# Cold Nitric recipe problem



## boboxx (Aug 1, 2011)

Hello folks : )

I'm having a hard time producing some cold nitric using lazersteve recipe. I have tried twice so far and they both resulted in a bowl full of hard salt.
I’m using Potassium Nitrate (99+%) from Duda Diesel on ebay and Liquid Lightning (94.19% http://www.liquidlightning.net/download.php?act=download&docId=124) for my sulfuric acid source from the local hardware store.

When I’m dissolving the potassium, there is a gel like residue that sticks to the side of the pot and also forms a small film on top of the water. Is this normal? 
Here are some photos I took while doing the process. The end result of this is that I want to be able to process my used jewelry gold and silver scraps so I can reuse them in new material in casting or forging.


----------



## Noxx (Aug 1, 2011)

Dissolution of your KNO3 should yield a colorless solution. No gel should be present.

Maybe you have some weird things in your water. Try with a small amount of bottled or distilled water.


----------



## eeTHr (Aug 1, 2011)

boboxx---

Does Liquid Lightning have buffers in it?

Fresh battery acid from an auto parts store is nice and clear, but it's only around 30-33% concentration.

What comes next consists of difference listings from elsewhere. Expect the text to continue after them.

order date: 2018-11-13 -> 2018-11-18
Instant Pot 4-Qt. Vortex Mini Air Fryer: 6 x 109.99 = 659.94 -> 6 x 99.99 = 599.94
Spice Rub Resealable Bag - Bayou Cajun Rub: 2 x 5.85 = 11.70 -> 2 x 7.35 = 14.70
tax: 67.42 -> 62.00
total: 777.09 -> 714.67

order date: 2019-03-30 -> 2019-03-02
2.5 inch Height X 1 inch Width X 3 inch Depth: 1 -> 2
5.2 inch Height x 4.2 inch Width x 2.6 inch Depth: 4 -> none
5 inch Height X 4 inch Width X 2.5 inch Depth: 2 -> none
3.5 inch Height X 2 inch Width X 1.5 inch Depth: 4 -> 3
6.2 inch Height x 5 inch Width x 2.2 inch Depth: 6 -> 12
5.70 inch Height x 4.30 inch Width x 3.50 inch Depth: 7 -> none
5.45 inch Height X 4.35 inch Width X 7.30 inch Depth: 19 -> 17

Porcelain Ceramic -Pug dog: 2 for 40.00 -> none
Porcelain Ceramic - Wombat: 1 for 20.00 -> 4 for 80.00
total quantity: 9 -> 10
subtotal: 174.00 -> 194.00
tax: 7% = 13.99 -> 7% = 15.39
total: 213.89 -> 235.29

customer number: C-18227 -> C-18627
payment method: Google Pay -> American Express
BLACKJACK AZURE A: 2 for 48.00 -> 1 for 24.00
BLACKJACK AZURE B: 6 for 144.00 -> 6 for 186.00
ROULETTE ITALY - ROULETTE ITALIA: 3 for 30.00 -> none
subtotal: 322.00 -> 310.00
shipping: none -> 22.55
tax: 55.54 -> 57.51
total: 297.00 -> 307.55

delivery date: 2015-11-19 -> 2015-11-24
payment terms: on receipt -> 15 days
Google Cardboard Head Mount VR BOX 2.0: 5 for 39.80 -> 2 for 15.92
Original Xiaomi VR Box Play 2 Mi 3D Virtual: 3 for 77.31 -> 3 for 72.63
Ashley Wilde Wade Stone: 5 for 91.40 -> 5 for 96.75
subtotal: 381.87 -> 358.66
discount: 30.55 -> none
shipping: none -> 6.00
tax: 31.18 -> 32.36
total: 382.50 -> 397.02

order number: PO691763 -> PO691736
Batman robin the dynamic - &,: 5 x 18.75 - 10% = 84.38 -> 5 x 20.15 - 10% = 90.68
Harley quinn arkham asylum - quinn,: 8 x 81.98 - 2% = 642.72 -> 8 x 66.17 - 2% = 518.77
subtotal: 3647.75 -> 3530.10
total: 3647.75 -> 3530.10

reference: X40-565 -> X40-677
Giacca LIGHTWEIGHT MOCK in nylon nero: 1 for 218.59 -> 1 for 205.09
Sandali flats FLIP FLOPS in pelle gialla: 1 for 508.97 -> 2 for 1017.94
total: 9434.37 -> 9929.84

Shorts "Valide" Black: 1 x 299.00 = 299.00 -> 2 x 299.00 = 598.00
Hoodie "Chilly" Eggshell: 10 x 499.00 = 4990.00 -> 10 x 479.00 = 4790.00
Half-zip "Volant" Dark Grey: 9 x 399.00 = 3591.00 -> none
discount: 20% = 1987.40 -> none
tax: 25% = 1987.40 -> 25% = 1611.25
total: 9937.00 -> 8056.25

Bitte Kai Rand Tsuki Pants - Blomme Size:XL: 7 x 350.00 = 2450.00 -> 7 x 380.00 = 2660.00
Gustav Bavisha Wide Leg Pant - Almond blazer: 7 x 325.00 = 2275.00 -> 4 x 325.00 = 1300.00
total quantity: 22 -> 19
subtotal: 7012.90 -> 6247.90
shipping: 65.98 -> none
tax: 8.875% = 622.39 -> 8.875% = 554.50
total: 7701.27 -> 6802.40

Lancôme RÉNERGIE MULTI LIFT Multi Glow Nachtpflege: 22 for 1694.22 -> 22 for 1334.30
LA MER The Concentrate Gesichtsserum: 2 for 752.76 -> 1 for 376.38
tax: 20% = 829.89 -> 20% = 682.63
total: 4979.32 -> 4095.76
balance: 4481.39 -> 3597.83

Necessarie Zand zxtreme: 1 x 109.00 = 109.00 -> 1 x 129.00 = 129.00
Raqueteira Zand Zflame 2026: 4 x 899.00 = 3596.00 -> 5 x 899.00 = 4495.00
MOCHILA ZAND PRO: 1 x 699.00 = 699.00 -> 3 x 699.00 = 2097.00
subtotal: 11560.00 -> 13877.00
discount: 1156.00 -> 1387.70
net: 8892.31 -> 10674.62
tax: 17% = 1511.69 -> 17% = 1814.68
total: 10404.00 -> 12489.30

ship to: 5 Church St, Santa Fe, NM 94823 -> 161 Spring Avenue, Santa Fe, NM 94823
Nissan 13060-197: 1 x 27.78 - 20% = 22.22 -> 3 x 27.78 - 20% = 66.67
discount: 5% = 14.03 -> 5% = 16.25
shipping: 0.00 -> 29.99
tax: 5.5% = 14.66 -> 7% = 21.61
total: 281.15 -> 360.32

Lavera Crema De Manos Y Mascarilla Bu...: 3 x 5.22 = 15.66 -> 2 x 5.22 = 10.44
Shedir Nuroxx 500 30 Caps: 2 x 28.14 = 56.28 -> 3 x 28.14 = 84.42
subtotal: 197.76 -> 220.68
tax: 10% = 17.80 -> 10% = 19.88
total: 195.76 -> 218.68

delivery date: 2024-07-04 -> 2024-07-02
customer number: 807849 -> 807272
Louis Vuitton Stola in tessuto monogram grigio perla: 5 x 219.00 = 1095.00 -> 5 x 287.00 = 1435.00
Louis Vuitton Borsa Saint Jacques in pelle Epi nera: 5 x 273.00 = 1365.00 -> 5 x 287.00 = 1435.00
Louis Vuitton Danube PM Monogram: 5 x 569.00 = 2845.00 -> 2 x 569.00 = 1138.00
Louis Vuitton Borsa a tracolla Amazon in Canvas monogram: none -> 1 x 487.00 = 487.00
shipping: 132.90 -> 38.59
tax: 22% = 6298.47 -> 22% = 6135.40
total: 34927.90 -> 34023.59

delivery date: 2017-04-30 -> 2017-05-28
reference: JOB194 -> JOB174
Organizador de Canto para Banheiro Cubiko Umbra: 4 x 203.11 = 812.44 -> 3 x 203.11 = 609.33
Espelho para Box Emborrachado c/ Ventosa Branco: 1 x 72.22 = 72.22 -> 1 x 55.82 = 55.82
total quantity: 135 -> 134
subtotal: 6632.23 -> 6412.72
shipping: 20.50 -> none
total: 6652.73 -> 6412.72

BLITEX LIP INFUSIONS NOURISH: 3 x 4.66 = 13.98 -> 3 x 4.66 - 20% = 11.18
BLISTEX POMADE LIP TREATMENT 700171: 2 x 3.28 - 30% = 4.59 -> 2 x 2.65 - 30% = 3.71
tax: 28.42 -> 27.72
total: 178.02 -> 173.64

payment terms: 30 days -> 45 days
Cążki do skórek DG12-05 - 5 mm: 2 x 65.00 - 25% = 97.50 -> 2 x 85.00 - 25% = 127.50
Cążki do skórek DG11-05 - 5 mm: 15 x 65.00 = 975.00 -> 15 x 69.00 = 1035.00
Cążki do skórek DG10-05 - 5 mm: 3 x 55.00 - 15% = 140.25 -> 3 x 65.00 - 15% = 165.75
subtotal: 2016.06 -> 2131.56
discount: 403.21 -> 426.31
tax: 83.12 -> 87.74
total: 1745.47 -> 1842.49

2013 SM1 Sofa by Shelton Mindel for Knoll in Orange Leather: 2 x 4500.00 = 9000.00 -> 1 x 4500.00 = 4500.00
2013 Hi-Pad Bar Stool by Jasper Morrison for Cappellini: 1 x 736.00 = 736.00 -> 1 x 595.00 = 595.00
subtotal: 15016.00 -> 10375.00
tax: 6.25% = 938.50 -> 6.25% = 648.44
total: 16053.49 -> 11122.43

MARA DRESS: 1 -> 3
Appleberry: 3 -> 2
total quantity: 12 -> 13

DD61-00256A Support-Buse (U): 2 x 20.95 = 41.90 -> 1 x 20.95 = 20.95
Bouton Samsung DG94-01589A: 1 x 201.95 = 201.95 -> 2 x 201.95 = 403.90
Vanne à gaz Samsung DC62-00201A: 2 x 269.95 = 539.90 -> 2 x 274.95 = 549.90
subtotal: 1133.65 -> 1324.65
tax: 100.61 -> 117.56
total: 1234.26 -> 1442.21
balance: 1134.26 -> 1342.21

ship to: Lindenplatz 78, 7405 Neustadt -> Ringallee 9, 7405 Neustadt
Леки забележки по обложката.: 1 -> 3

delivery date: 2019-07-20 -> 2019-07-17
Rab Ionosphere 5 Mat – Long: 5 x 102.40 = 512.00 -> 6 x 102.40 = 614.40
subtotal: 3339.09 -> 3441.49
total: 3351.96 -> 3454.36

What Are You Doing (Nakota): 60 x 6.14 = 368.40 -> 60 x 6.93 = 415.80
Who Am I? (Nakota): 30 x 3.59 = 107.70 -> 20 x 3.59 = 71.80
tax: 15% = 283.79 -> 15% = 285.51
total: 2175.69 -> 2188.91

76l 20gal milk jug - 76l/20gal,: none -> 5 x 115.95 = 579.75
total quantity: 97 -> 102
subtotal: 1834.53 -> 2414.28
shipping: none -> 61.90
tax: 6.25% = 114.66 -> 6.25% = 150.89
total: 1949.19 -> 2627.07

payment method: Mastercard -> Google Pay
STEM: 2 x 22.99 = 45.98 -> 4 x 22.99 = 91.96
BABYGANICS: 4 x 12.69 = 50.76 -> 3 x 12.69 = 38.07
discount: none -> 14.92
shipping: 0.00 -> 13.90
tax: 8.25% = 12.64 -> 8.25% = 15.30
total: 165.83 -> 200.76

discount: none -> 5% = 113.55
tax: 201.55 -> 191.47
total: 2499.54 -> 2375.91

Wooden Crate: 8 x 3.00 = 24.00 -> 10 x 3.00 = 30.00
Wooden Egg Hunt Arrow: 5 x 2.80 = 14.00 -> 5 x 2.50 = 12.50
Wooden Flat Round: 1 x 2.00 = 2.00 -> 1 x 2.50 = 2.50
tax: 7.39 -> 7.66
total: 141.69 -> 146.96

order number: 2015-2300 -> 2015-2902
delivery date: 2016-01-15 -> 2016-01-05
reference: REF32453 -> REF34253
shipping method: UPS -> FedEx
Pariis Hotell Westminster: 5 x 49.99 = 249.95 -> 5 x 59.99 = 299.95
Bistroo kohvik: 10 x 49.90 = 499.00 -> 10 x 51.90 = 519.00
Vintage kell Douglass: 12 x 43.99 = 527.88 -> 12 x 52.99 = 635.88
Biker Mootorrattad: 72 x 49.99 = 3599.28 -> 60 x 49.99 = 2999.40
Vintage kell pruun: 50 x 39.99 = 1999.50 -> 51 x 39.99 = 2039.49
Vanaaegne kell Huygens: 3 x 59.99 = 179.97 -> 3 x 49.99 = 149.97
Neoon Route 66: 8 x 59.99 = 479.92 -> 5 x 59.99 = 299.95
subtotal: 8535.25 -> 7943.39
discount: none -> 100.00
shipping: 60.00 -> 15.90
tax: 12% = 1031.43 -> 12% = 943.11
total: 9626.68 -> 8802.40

You can adjust for that by using proportionately less water. I tried it using no added water, and just adding the potassium nitrate to the battery acid. I don't know what the exact concentration of the resulting nitric was, but I was trying for 35% (which is the same as a 50-50 mix of 70% nitric with water), and I think it was close.


----------



## boboxx (Aug 1, 2011)

The water I was using was RODI, It's the water I use for my salt water reef aquarium  I will try it with distilled water.
I'm not sure if there are any buffer in the Liquid Lightning, but it has a redish/brown color. The gel is forming before I add the LL so I will see if it makes a diff with the new water first.

Thanks!


----------



## TXWolfie (Aug 1, 2011)

boboxx said:


> The water I was using was RODI, It's the water I use for my salt water reef aquarium  I will try it with distilled water.
> I'm not sure if there are any buffer in the Liquid Lightning, but it has a redish/brown color. The gel is forming before I add the LL so I will see if it makes a diff with the new water first.
> 
> Thanks!


Dont mean to stick my nose where it might not belong, but i have had salt water aquria reef tanks mostly. Been out of the loop for sometime but never heard of RODI or dealt with it. But if your using salt water or an additive you might be adding minerals that will mess with your solution that might be your difficulty. Once again I am no chemist but if solutions are in need of being precise a foreign substance might mess you up.


----------



## TXWolfie (Aug 1, 2011)

TXWolfie said:


> boboxx said:
> 
> 
> > The water I was using was RODI, It's the water I use for my salt water reef aquarium  I will try it with distilled water.
> ...


Ok I looked it up and a big DUH to myself Reverse osmosis ( never used it) equiptment that doesnt make sense onto why that happened, since reverse osmosis takes out all that things and makes it pure water.


----------



## eeTHr (Aug 1, 2011)

boboxx---

There is obviously _*something*_ in there besides potassium nitrate and water.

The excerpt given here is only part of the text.